| name | flutter-skill |
| description | Use when designing, reviewing, validating, debugging, implementing, or releasing Flutter applications, especially production Flutter apps targeting iOS. Trigger for Flutter app architecture, MVVM/ViewModel/repository/service layers, Dart async and isolates, Flutter state management, widgets/navigation, platform plugins and channels, Swift Package Manager/CocoaPods iOS dependencies, Flutter persistence/cache/offline design, permissions/privacy, performance/jank/memory, testing/debugging/observability, TestFlight/App Store signing and release readiness, and long-term Flutter app maintenance. |
Flutter Skill
Use this skill to design, review, validate, debug, implement, or release production Flutter applications, with special attention to iOS delivery. Treat Flutter as a cross-platform product stack that still has platform-specific iOS constraints: native plugins, signing, privacy, device QA, App Store review, and release operations.
Core Rule
Do not assume Flutter removes iOS work. First clarify target platforms, target iOS versions, release target, native plugins/capabilities, state/data ownership, persistence/offline needs, privacy/security constraints, performance budget, testing depth, signing/CI setup, and ownership.
Reference Routing
Read only the references needed for the current task.
- Always start with
references/01-flutter-architecture.md for broad Flutter design or review.
- For iOS platform constraints, Xcode, SwiftPM, CocoaPods, deployment targets, native plugin setup, signing, TestFlight, and App Store, read
references/02-flutter-ios-platform-dependencies-release.md.
- For widgets, declarative UI, View/ViewModel boundaries, local/shared state, routing, controllers, and navigation, read
references/03-flutter-ui-state-navigation.md.
- For repositories, services, networking, source of truth, local storage, cache, offline and sync behavior, read
references/04-flutter-data-persistence-offline.md.
- For platform channels/plugins, permissions, privacy manifests, SDK signatures, Keychain/backend trust boundaries, and native iOS capabilities, read
references/05-flutter-platform-integration-security.md.
- For Dart
Future/Stream/isolates, lifecycle, cancellation, performance, jank, memory, testing, debugging, crash reporting, and production checklist, read references/06-flutter-concurrency-testing-performance.md.
Workflow
- Classify the request:
- New Flutter app/feature design: read
01, 03, 04, then 02, 05, 06 as needed.
- Architecture or code review: read
01, 03, 04, and 06.
- Native plugin/platform work: read
02 and 05.
- Persistence/offline work: read
04, then 06 for async/lifecycle risks.
- Performance/debugging/testing: read
06, then the relevant architecture/state/data reference.

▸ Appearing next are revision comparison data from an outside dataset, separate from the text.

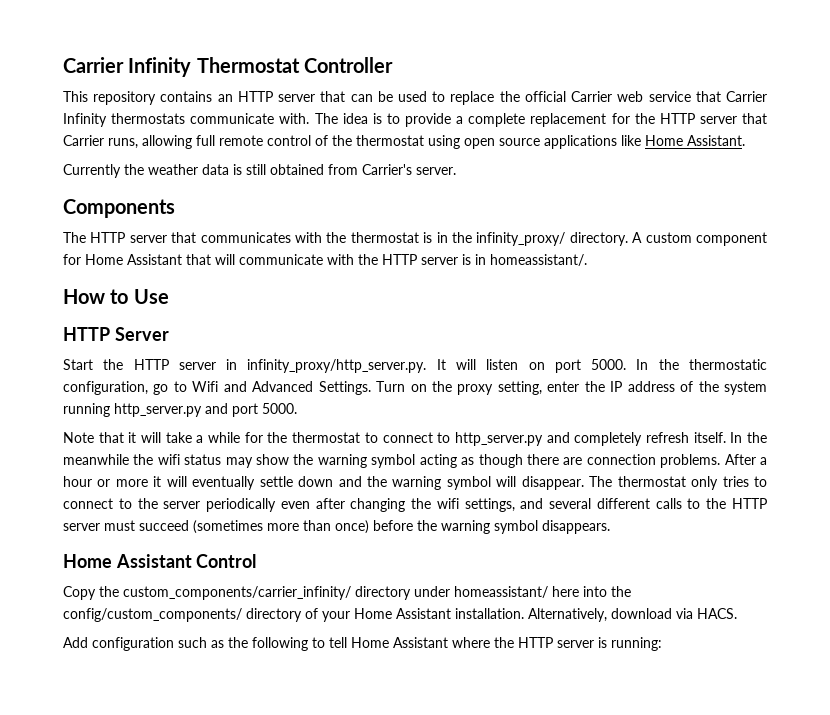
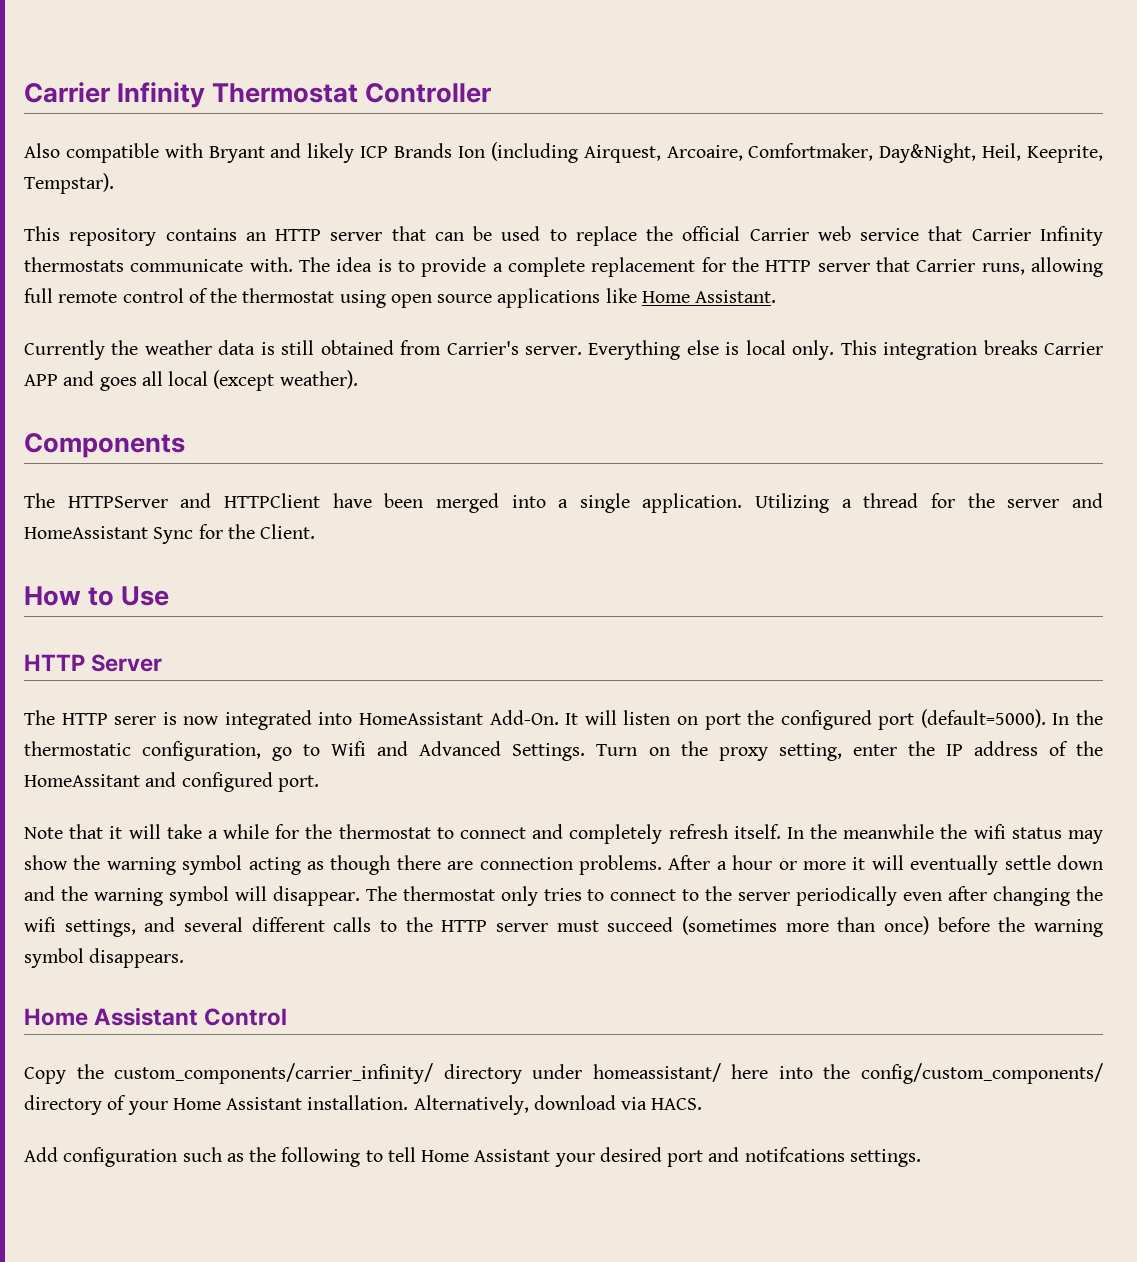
(393, 65) none -> [24,142,1103,163] [24,173,114,194] // Also compatible with Bryant and likely ICP Brands Ion (including Airquest, Arcoaire, Comfortmaker, Day&Night, Heil, Keeprite, Tempstar).
[63,199,175,218] [63,232,767,246] [63,254,587,266] // Components // The HTTP server that communicates with the thermostat is in the infinity_proxy/ directory. A custom component for Home Assistant that will communicate with the HTTP server is in homeassistant/. -> [588,340,1103,360] [24,370,358,391] [24,433,185,458] [24,493,1103,513] [24,524,316,544] Everything else is local only. This integration breaks Carrier APP and goes all local (except weather). // Components // The HTTPServer and HTTPClient have been merged into a single application. Utilizing a thread for the server and HomeAssistant Sync for the Client.
[63,359,427,373] Start the HTTP server in infinity_proxy/http_server.py. -> [24,710,559,730] The HTTP serer is now integrated into HomeAssistant Add-On.
[591,359,627,370] 5000. -> [747,709,1046,730] the configured port (default=5000).
[724,381,768,395] [63,403,297,417] system running http_server.py and port 5000. -> [24,772,319,792] HomeAssitant and configured port.
[437,432,543,446] to http_server.py -> (526, 833) none
[452,637,662,651] where the HTTP server is running: -> [554,1147,921,1167] your desired port and notifcations settings.

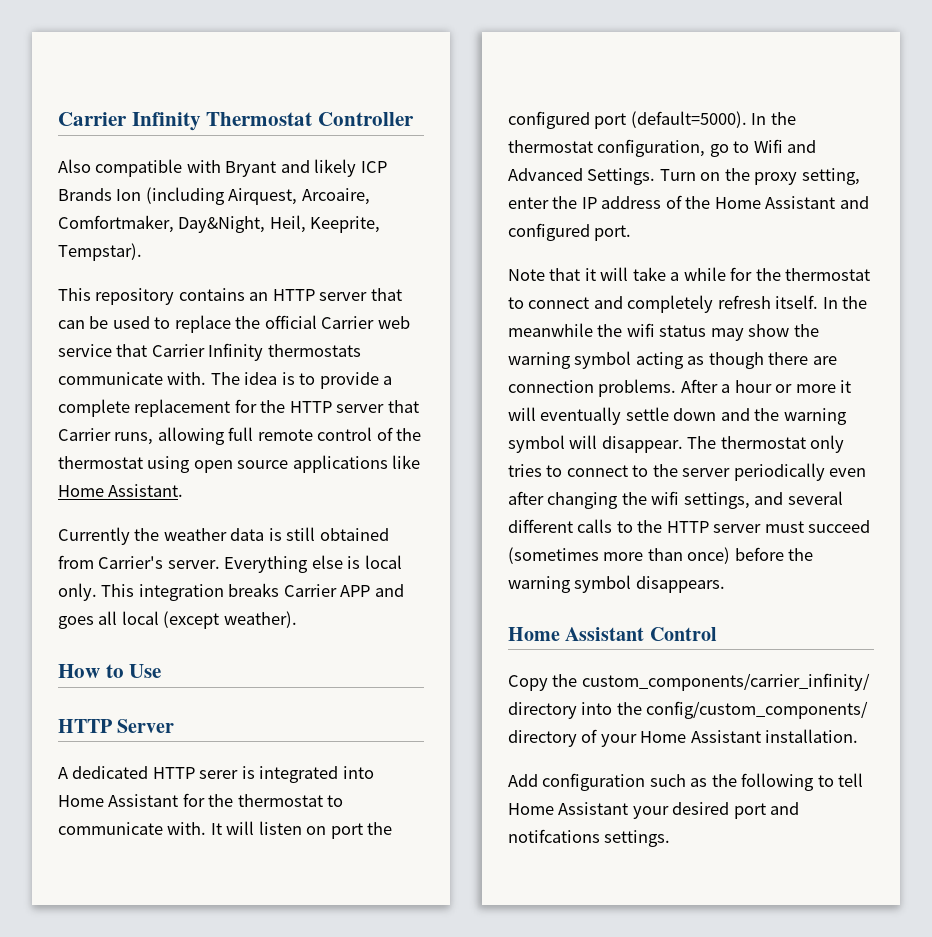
[24,433,185,458] [24,493,1103,513] [24,524,316,544] // Components // The HTTPServer and HTTPClient have been merged into a single application. Utilizing a thread for the server and HomeAssistant Sync for the Client. -> (297, 619) none
[24,710,55,725] The -> [58,766,149,779] A dedicated
[183,716,220,725] now -> (255, 772) none
[359,710,559,725] HomeAssistant Add-On. -> [58,793,344,807] [58,822,207,835] Home Assistant for the thermostat to communicate with.
[24,741,131,756] thermostatic -> [508,140,593,153] thermostat
[24,774,140,787] HomeAssitant -> [714,196,836,209] Home Assistant
[532,1063,769,1082] under homeassistant/ here -> (577, 710) none
[413,1095,703,1115] Alternatively, download via HACS. -> (859, 736) none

- TestFlight/App Store release: read
02, 05, and the release checklist in 06.
- Ask only for blocking details; otherwise state assumptions and proceed.
- Keep Flutter layers explicit: UI, ViewModel/state holder, optional domain/use case, repository, service/platform adapter.
- Validate recommendations against iOS-specific native dependencies, permissions, privacy, real-device behavior, signing/release, and observability.
- Mark ideas not grounded in the references as
external extension.
Output For Design
Include stack/platform assumptions, UI/state/navigation model, ViewModel/repository/service boundaries, data/source-of-truth plan, plugin/native integration plan, async/lifecycle plan, privacy/security checks, testing/observability plan, iOS release/signing plan, risks, and next steps.
Output For Review
Lead with risks: Flutter architecture gaps, business logic in widgets, state ownership problems, repository/source-of-truth gaps, plugin/native dependency risks, iOS privacy/signing blockers, performance/testing gaps, and concrete fixes.
Fact-Check Guardrails
- Say
as of Flutter 3.44 for SwiftPM default support unless current Flutter docs have been rechecked.
- Do not say CocoaPods is removed or stops working. Say Flutter supports CocoaPods in maintenance/fallback mode and cite current docs.
- Treat Packt examples as educational snapshots, not production authority.
- Do not call an app production-ready without real-device QA, privacy checks, tests, observability, signing/release plan, and App Store/TestFlight readiness.
- Do not treat
async/await as parallel CPU execution; use isolates for CPU-heavy work.
- Do not treat the mobile client as a trusted security boundary.
Quality Bar
- Prefer simple Flutter UI/data/domain boundaries before adding extra architecture.
- Keep native/plugin code isolated behind services or adapters.
- Represent loading, error, empty, stale and success states explicitly.
- Tie performance advice to measurement on release/profile builds and real devices.
- Keep recommendations scoped to the user's Flutter version, target iOS versions, plugin set, release target, and team constraints.